WHAT THE TASK ASKS:
Drop every picture. Return the rest of the entries exactly.

##### TASK DATA

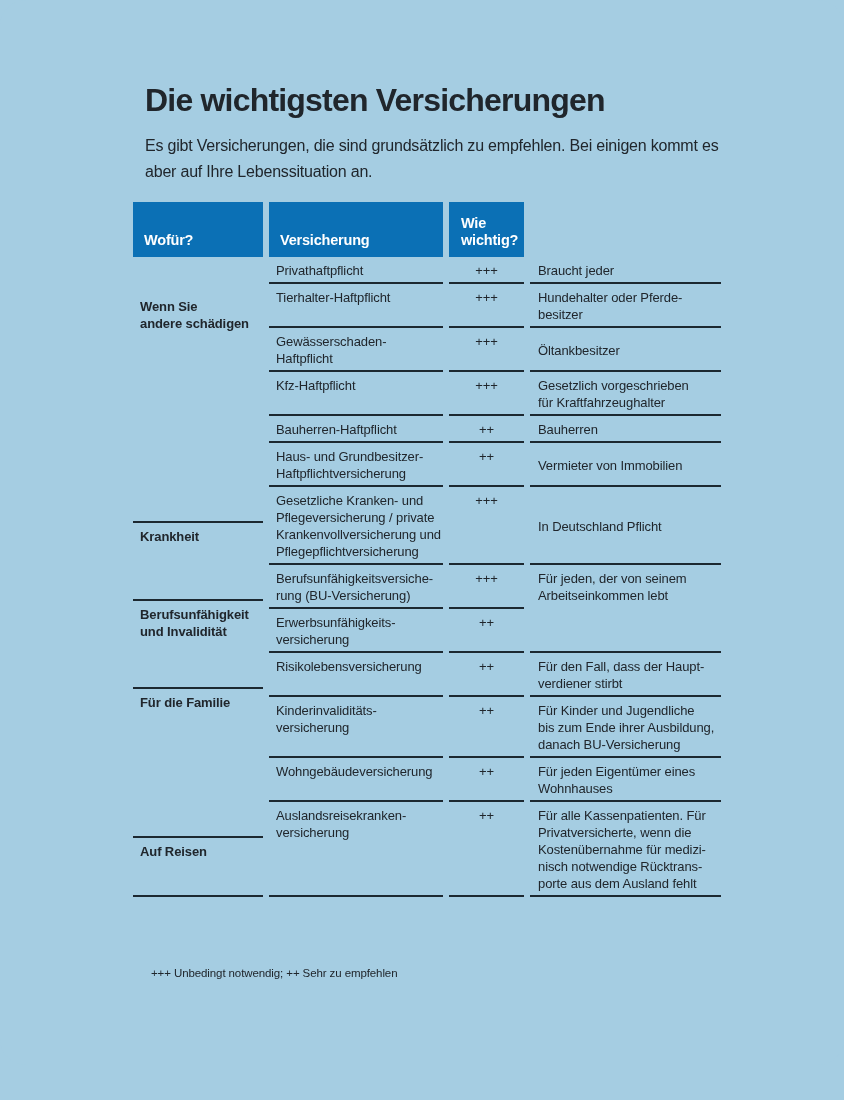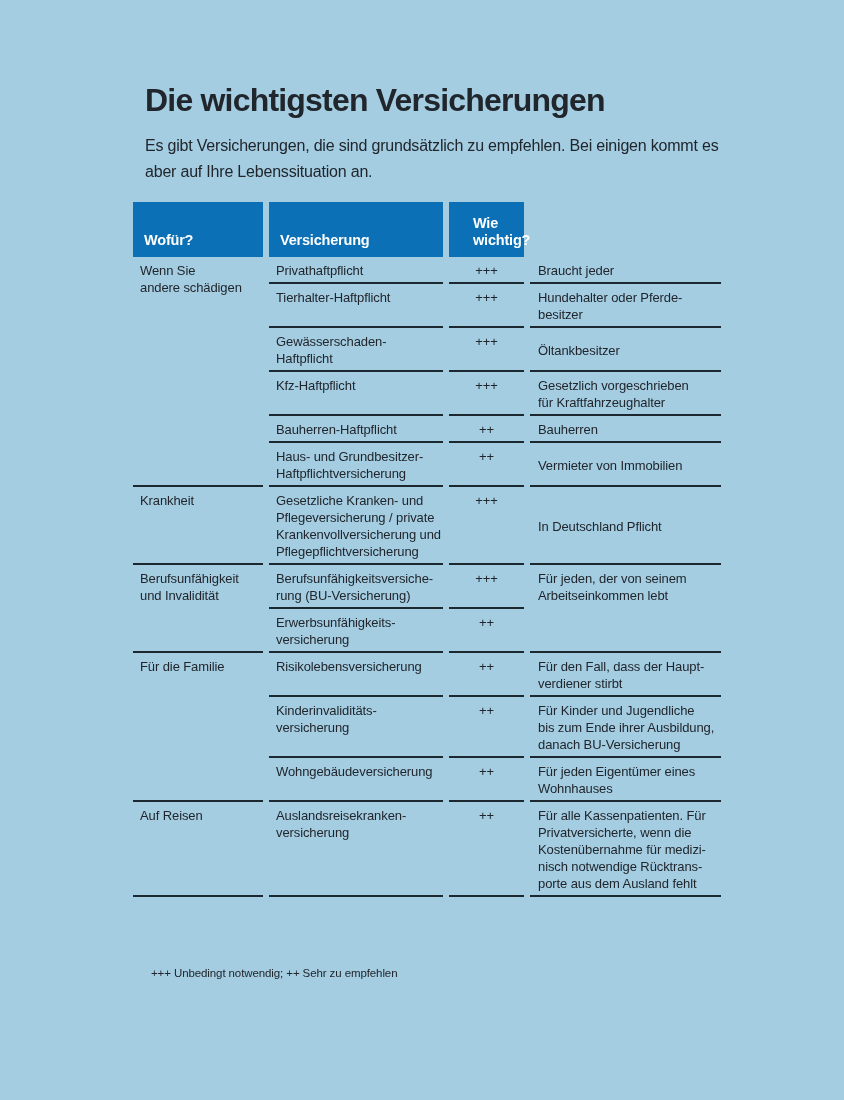--- a/index.html
+++ b/index.html
@@ -30,7 +30,7 @@
     height:55px;box-sizing:border-box;display:flex;align-items:flex-end;
     padding:0 4px 8px 11px;white-space:pre;
   }
-  .th.c3{padding-left:24px;}
+  .th.c3{padding-left:12px;}
   .td{
     font-size:13px;line-height:17px;letter-spacing:-0.1px;
     padding:5px 2px 3px 7px;white-space:pre;box-sizing:border-box;

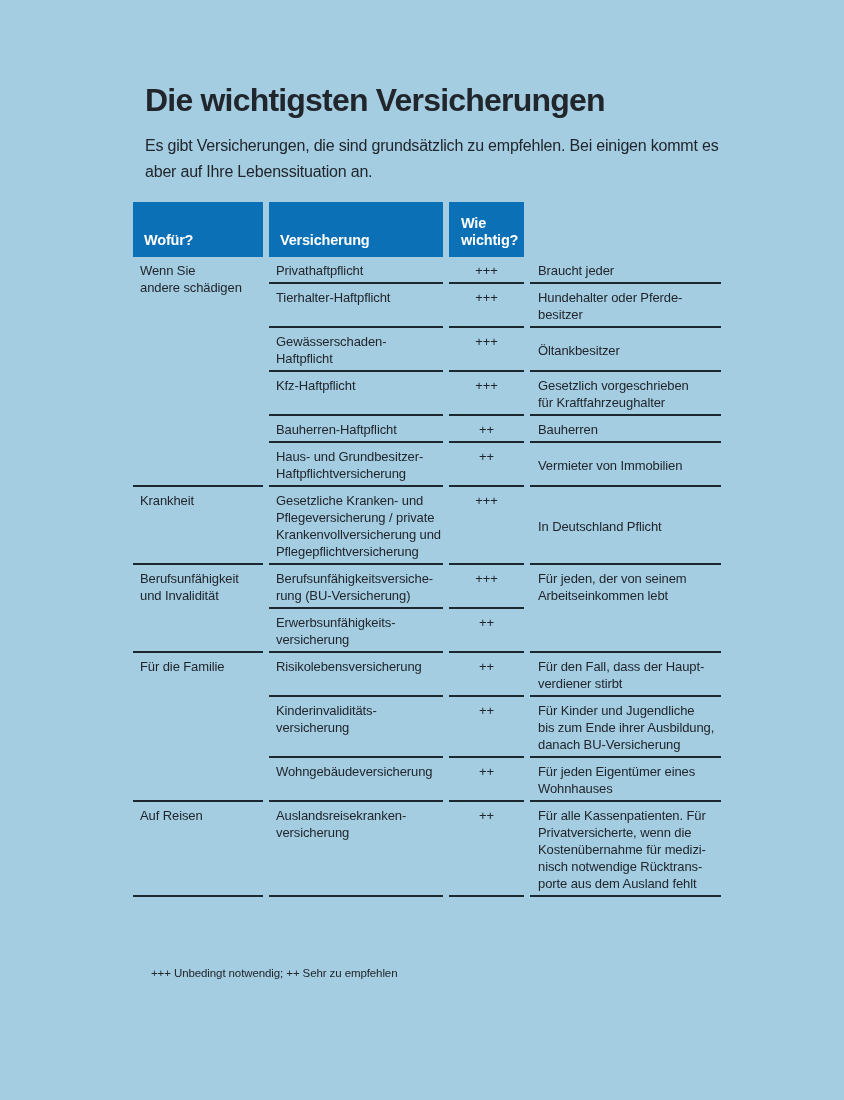--- a/index.html
+++ b/index.html
@@ -35,7 +35,7 @@
     font-size:13px;line-height:17px;letter-spacing:-0.1px;
     padding:5px 2px 3px 7px;white-space:pre;box-sizing:border-box;
   }
-  .td.label{font-weight:normal;}
+  .td.label{font-weight:bold;margin-top:36px;}
   .td.c3{text-align:center;padding-left:0;padding-right:0;}
   .td.c4{display:flex;align-items:center;padding-left:8px;}
   .c1{grid-column:1;} .c2{grid-column:2;} .c3{grid-column:3;} .c4{grid-column:4;}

##########

ANSWER FOR THIS EXERCISE:
--- a/index.html
+++ b/index.html
@@ -30,7 +30,7 @@
     height:55px;box-sizing:border-box;display:flex;align-items:flex-end;
     padding:0 4px 8px 11px;white-space:pre;
   }
-  .th.c3{padding-left:24px;}
+  .th.c3{padding-left:12px;}
   .td{
     font-size:13px;line-height:17px;letter-spacing:-0.1px;
     padding:5px 2px 3px 7px;white-space:pre;box-sizing:border-box;

--- a/index.html
+++ b/index.html
@@ -35,7 +35,7 @@
     font-size:13px;line-height:17px;letter-spacing:-0.1px;
     padding:5px 2px 3px 7px;white-space:pre;box-sizing:border-box;
   }
-  .td.label{font-weight:normal;}
+  .td.label{font-weight:bold;margin-top:36px;}
   .td.c3{text-align:center;padding-left:0;padding-right:0;}
   .td.c4{display:flex;align-items:center;padding-left:8px;}
   .c1{grid-column:1;} .c2{grid-column:2;} .c3{grid-column:3;} .c4{grid-column:4;}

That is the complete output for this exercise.